Front-end code change data
○ ○ ○ ○

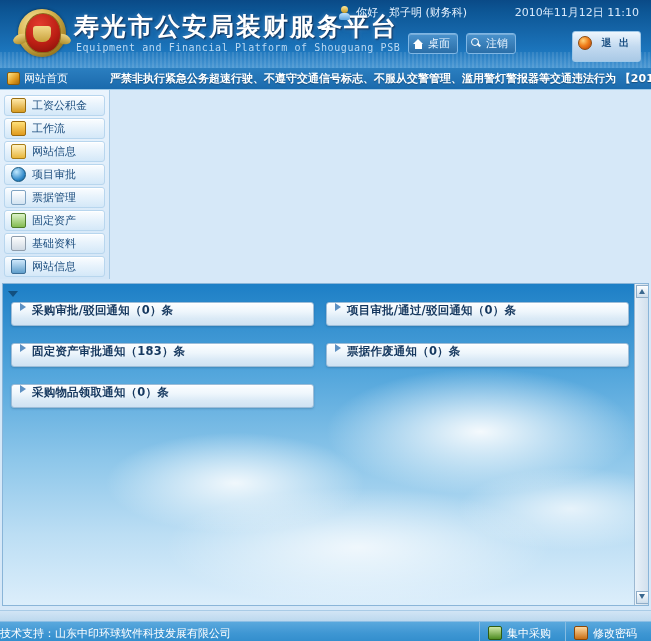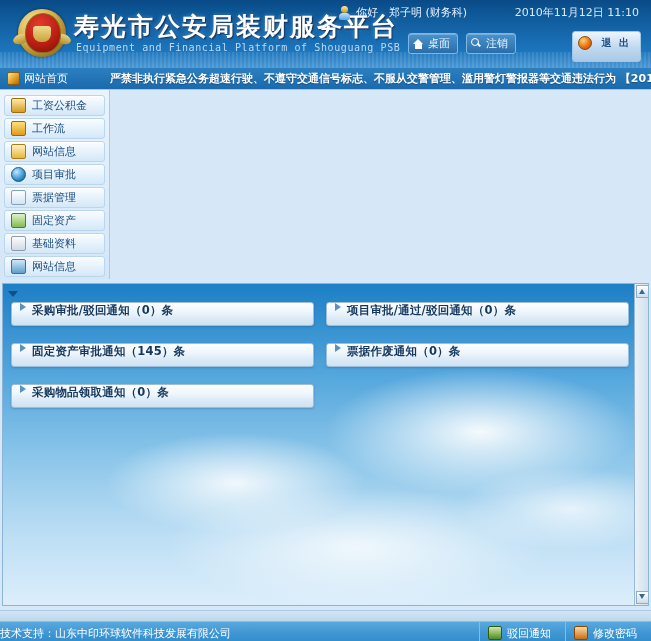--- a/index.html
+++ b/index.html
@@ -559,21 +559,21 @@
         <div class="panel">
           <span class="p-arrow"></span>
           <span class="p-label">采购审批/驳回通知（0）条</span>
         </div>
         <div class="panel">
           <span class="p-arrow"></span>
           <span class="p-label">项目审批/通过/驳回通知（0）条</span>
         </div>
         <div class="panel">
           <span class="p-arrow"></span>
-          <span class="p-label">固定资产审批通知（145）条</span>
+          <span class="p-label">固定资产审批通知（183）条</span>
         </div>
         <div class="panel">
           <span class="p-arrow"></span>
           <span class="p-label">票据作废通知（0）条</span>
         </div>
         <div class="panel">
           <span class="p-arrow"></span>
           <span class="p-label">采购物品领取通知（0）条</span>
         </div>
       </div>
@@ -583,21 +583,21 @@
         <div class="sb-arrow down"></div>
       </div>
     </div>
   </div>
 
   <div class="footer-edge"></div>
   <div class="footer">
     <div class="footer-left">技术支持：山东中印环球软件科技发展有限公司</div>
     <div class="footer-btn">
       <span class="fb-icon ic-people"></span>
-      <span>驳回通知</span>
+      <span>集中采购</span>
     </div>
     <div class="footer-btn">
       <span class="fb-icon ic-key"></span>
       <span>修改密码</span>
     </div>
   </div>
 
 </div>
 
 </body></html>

○ ○ ○ ○

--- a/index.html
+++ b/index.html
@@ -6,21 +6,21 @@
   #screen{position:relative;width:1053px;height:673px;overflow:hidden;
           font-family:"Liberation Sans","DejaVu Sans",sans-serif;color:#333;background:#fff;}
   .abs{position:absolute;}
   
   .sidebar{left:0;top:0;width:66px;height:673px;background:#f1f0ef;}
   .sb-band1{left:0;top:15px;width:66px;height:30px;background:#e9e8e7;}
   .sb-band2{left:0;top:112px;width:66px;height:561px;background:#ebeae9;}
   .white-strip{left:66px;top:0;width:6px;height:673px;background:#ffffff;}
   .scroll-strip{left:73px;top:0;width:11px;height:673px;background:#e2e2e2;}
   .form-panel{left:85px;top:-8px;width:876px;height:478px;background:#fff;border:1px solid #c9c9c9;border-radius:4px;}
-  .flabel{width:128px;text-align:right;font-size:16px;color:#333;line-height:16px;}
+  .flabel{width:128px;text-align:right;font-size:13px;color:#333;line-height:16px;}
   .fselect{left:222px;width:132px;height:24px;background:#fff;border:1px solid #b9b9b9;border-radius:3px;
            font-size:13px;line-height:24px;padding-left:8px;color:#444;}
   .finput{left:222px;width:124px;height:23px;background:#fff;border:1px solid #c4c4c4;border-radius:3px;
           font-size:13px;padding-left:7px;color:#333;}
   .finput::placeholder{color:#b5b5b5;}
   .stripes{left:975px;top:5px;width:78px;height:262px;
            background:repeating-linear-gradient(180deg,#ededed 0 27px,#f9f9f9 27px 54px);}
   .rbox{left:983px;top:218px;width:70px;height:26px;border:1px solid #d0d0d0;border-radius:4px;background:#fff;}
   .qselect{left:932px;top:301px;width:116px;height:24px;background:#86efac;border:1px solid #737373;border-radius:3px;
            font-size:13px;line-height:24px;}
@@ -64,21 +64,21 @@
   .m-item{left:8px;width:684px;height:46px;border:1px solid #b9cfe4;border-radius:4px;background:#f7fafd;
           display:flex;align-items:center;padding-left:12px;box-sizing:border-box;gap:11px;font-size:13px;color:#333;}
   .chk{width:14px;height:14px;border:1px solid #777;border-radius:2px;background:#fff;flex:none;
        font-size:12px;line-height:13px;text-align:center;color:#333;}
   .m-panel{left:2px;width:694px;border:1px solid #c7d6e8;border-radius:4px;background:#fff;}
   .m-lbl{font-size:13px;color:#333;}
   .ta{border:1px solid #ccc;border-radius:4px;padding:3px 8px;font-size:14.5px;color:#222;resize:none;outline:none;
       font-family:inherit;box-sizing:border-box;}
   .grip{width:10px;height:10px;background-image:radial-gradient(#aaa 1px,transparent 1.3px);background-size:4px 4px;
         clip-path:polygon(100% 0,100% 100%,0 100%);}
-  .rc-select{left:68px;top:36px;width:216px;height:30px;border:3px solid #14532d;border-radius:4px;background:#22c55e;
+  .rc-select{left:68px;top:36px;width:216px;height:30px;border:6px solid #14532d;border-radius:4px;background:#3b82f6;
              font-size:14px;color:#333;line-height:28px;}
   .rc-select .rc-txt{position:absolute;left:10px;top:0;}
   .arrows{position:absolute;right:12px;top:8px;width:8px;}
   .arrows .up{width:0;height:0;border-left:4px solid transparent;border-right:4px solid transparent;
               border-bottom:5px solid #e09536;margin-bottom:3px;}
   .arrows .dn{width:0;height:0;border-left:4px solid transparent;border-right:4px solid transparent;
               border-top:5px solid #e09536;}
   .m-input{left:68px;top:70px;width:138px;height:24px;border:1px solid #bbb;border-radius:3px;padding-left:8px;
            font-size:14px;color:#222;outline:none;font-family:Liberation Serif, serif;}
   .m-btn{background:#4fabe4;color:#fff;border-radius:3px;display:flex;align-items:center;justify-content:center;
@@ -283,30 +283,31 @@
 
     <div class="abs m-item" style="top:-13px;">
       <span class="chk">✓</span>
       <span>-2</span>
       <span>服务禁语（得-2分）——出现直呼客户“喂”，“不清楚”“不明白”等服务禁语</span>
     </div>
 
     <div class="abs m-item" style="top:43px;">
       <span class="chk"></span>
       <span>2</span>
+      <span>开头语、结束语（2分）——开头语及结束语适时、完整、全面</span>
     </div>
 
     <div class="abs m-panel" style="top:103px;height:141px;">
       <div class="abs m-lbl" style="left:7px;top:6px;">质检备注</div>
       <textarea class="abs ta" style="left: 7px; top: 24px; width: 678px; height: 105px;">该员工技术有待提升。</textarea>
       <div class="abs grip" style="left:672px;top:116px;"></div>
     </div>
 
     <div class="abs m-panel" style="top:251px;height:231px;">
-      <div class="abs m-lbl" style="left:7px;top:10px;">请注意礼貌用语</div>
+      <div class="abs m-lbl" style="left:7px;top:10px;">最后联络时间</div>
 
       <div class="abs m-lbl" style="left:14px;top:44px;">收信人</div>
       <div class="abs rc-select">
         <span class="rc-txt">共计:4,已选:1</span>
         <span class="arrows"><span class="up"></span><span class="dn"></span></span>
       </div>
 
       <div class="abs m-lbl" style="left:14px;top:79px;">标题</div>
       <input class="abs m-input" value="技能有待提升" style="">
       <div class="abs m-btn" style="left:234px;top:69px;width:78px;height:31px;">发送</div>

○ ○ ○ ○

» Your objective:
Gather each line of the records holding the string "items".

» Exercise answer:
           display:flex;align-items:center;padding-left:12px;box-sizing:border-box;gap:11px;font-size:13px;color:#333;}
   .m-btn{background:#4fabe4;color:#fff;border-radius:3px;display:flex;align-items:center;justify-content:center;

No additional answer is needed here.